• EXERCISE
Determine how many lines of the entries contain "none". Reply with that number alone.

[Dataset entries]

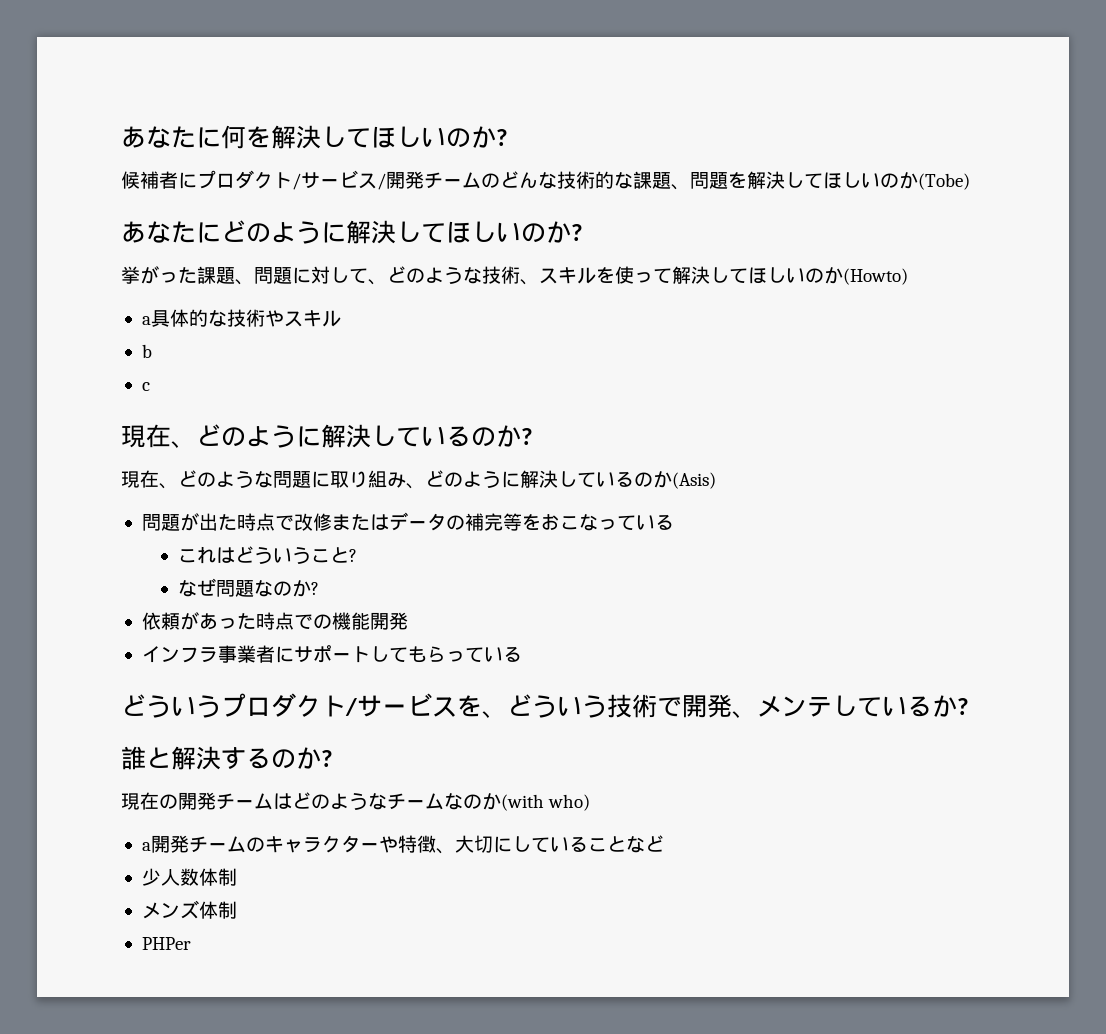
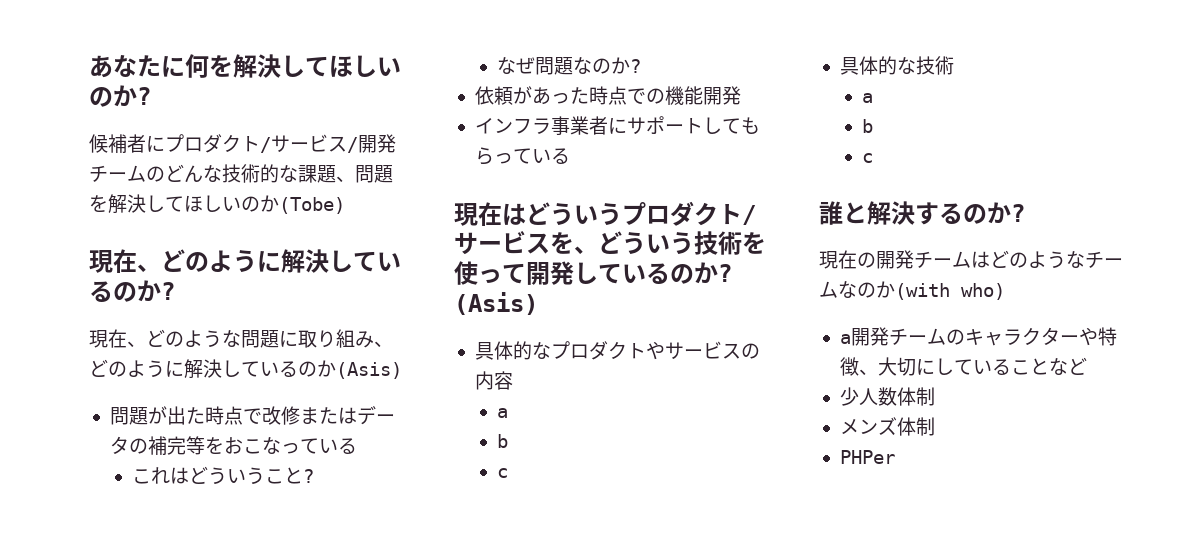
[121,220,583,244] [121,266,908,285] [141,309,341,327] [141,344,152,358] [141,382,150,391] // あなたにどのように解決してほしいのか? // 挙がった課題、問題に対して、どのような技術、スキルを使って解決してほしいのか(Howto) // a具体的な技術やスキル // b // c -> (345, 205) none
(522, 654) none -> [454,202,526,226] 現在は
[657,694,969,718] で開発、メンテしているか? -> [742,232,766,254] [454,261,732,285] [454,292,538,315] [474,341,760,360] [474,371,513,390] [497,408,509,418] [497,434,509,448] [497,468,509,478] [839,56,954,75] [862,93,874,103] [862,119,874,133] [862,153,874,163] を使って開発しているのか? (Asis) // 具体的なプロダクトやサービスの内容 // a // b // c // 具体的な技術 // a // b // c

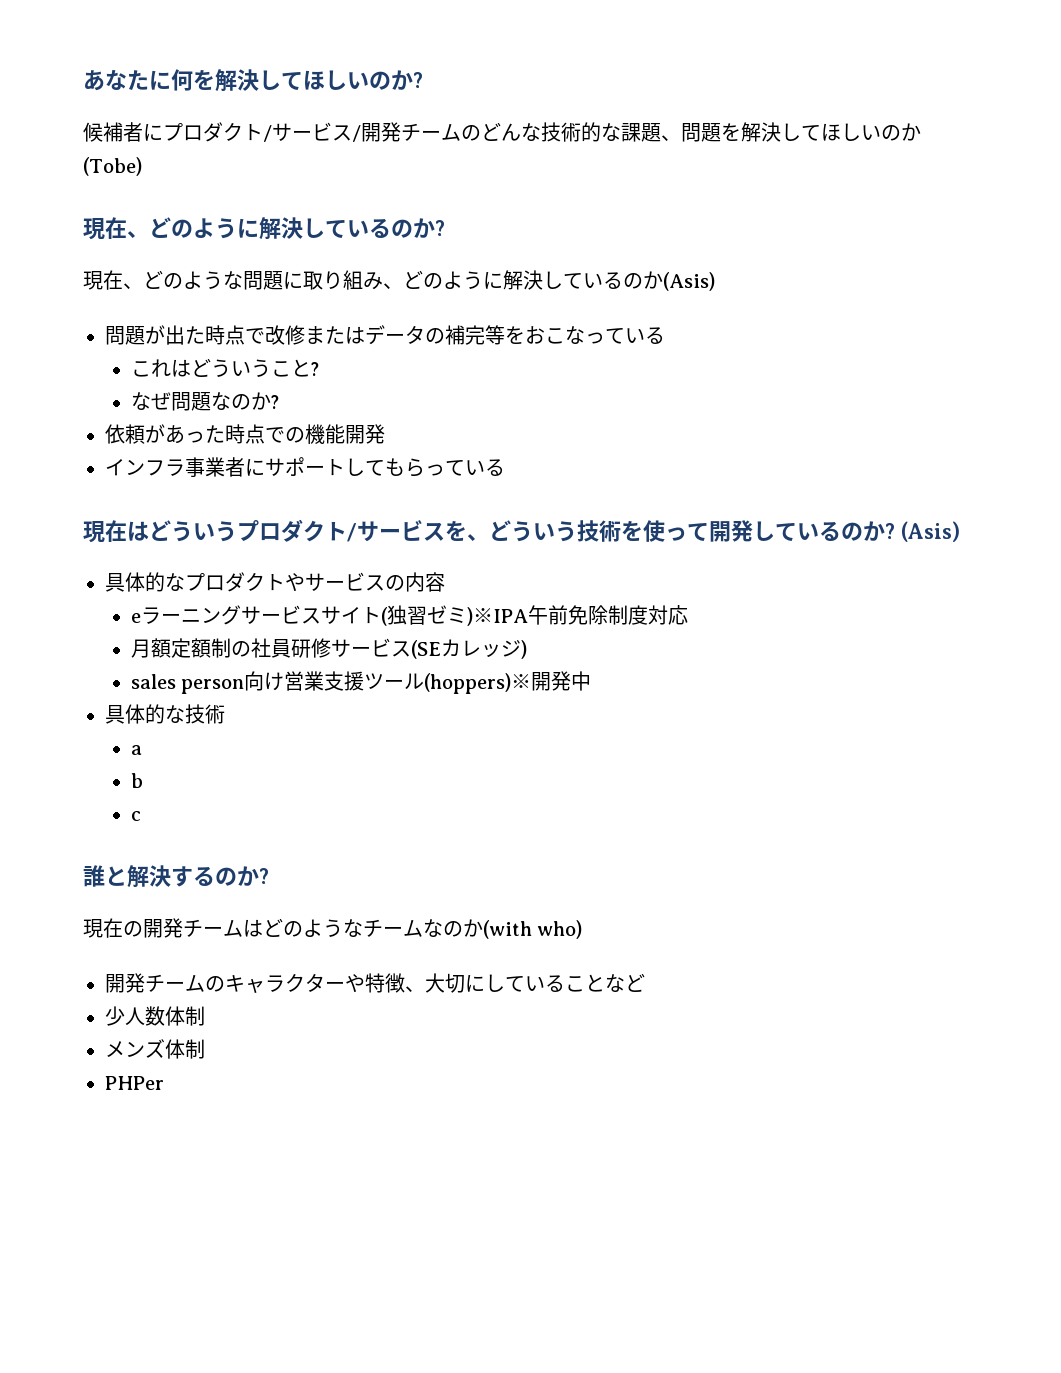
[497,408,509,418] [497,434,509,448] [497,468,509,478] a // b // c -> [130,605,688,626] [130,638,527,659] [130,671,592,694] eラーニングサービスサイト(独習ゼミ)※IPA午前免除制度対応 // 月額定額制の社員研修サービス(SEカレッジ) // sales person向け営業支援ツール(hoppers)※開発中
[839,334,851,344] a -> (583, 929) none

• RESULT
3